Optane Vs SDD
in The Commons
So, I'm about to buy a new machine. SDD is great for OS, but not practical for my large library. So, I will end up having 2 largeish old fashioned HDDs in there. One for my library and one for work. So, the question I have for those who have been following these things: Does Optane's benefits help with stuff like DS.
I read someplace that intel posted some benchmarks to show that a 1TB 7200 disk + Optane memory slightly outpeformed an SSD. But, would our use case be similar enough to a more generic use case that the benchmark was designed to mimick?
Is there an advantage of adding optane on top of a 500gigabyte SDD?

Comments
Have to update my comment. Here is a benchmark which should give you current information: Samsung 970 pro NVME vs 905 Optane NVME (1tb each aprox.) Note: Mb = Megabits, MB = Megabytes. People often miss that significant difference when looking at reviews.
You know that there are good 2TB SDDs for 300 to 400 bucks?
Yes, but comparing 1tb to 1tb to keep it as close of a comparison as possible. The fact one can get good 2tb SSD's for a fraction of the price of a 1tb Octane drive just makes the comparison even more one sided (towards the SSD) for most people's use.
Why should a faster HDD speed up DAZ? I mean, if I load files with 500MB/s or 1000MB/s shouldn‘t matter for rendering?
I really don‘t get the point of comparing SDD with Optane. Just upgarded from a HDD with 5MB/s to 2TB SDD (Sabrent 2 TB Rocket NVMe PCIe M.2 2280) and the only thing which got faster in DAZ Studio was browsing through the library ;)
Well, you are talking to someone who's last several years has been living on external HDD connected via USB so that my computer can have a super duper slim profile and make lots and lots of fan noise just because...it's apple!
Maybe just having internal storage will be a huge improvement and I'm just worrying about nothing. Doing a bit of additional reading suggests there are two types of Octane memory being sold. One being a simple cache for platter based HDD which I'm seeing in low sizes (16/32) that are intended solely to help improve performance of old HDDs. Then, there are also standalone octane storage which is what Joe seems to be talkinga bout. The latter prices are craz. The other ones are tolerable and I was hoping they might make accessing the 6TB disk more efficient.
Looking at these comments and those over at Toms HW, it sounds like most people think of Octane as being more gimicky than advantageous.
The system will live on an SSD and user data and 3d stuff will live on HDD. Maybe, once I've recovered from having purchased the new computer, I can move the runtimes over to a larger SSD.
The Op[tane cache "drive" that you are talking about stores frequently accessed files to speed access to those files.

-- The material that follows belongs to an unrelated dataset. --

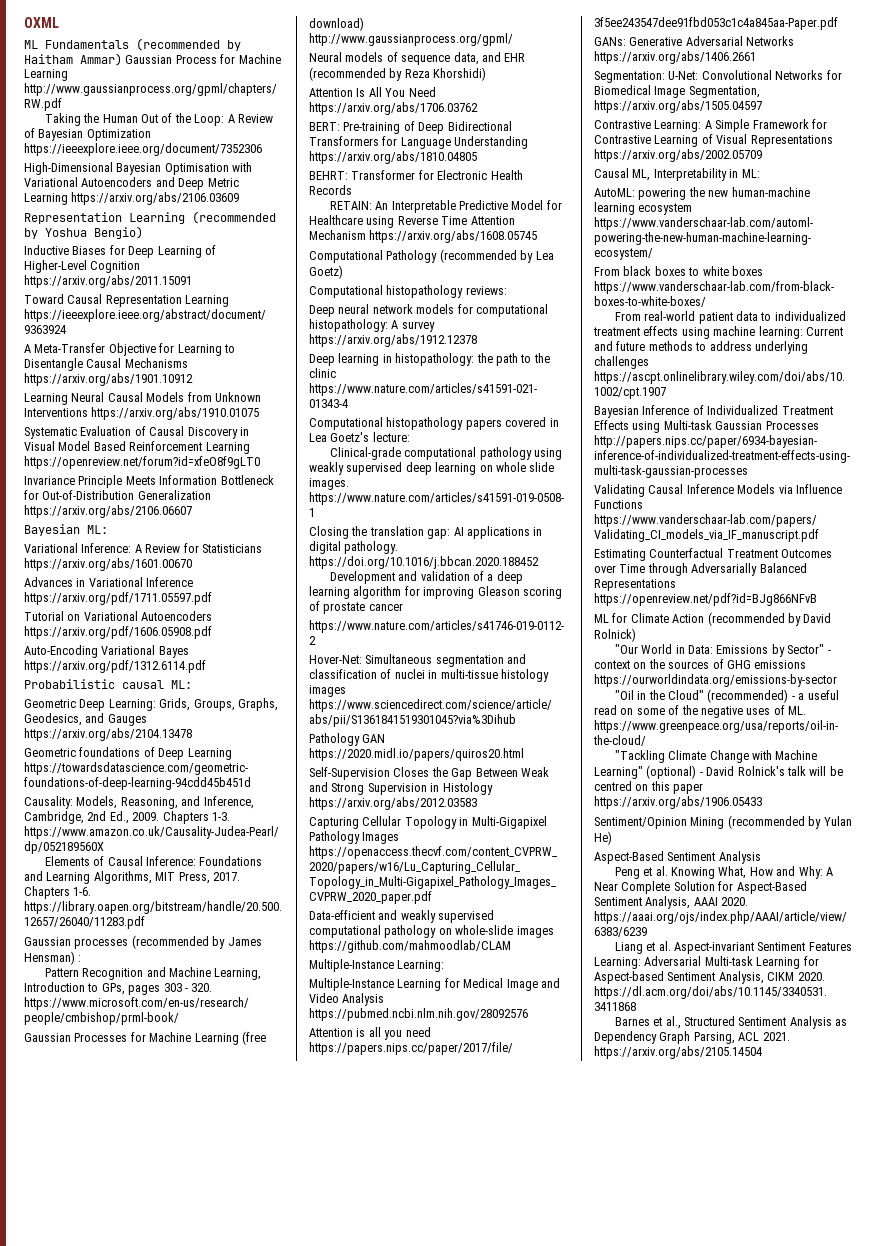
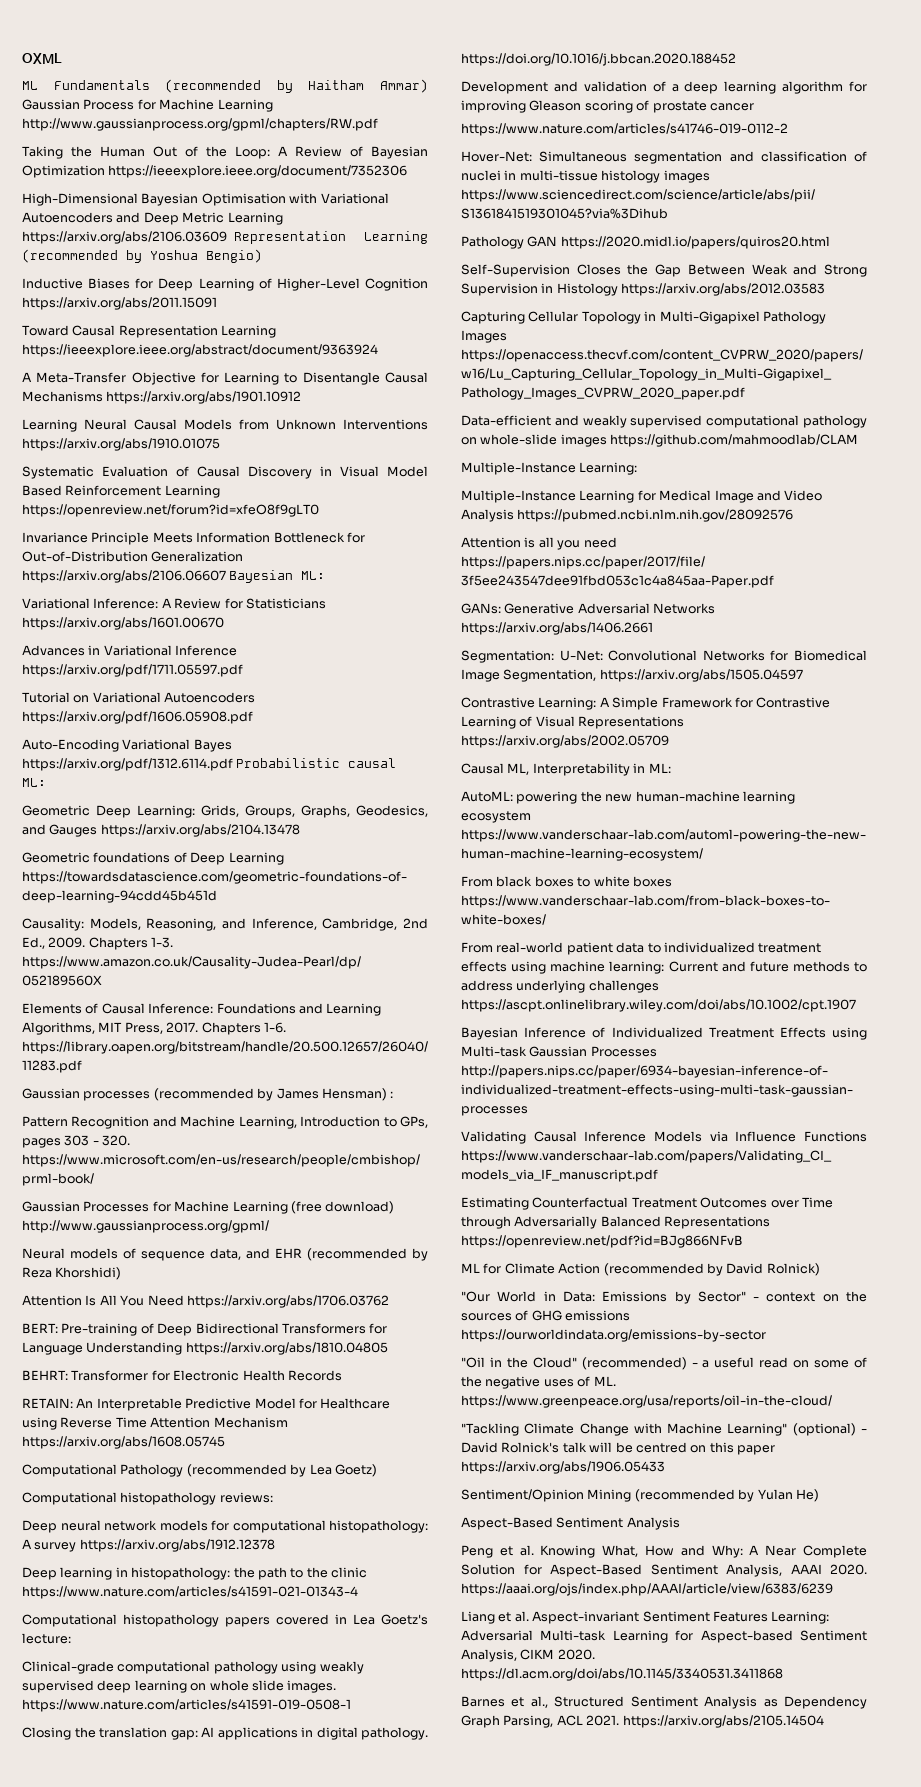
(240, 198) // -> (227, 237) none
(192, 511) // -> (226, 576) none
(206, 666) // -> (233, 764) none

If you use Daz a lot it will certainly load faster with Optane compared to an HDD by itself. As to your content library, how often do you use the same asset? If you don't use the same files a lot the cache algorthm won't save them.
What I'd do is if I was building a new machine is get a 500Gb or 1Tb SSD for storing the OS and programs. My 3d assets would go on HDD's since I have multiple Tb and getting that much solid state storage would be pricey for little gain. If tyou really want faster loading times for assets you could get multiple HDD and run them in RAID 0, which would nearly double access speed to the HDD's.
Hm, I hadnt thought about raid. The motherboard I'm looking at mentions RAID 0,1,5 and 10 in it's specs. I wonder if that means it actually has a HW controller. I had planned to get two 6s. I could easily change the plan up a bit to do raid instead of independant disks for the two types of data (assets vs actual work stuff).
Most mid to high end MoBo's do support HW RAID. You can generally set up RAID in the UEFI, BIOS) setup.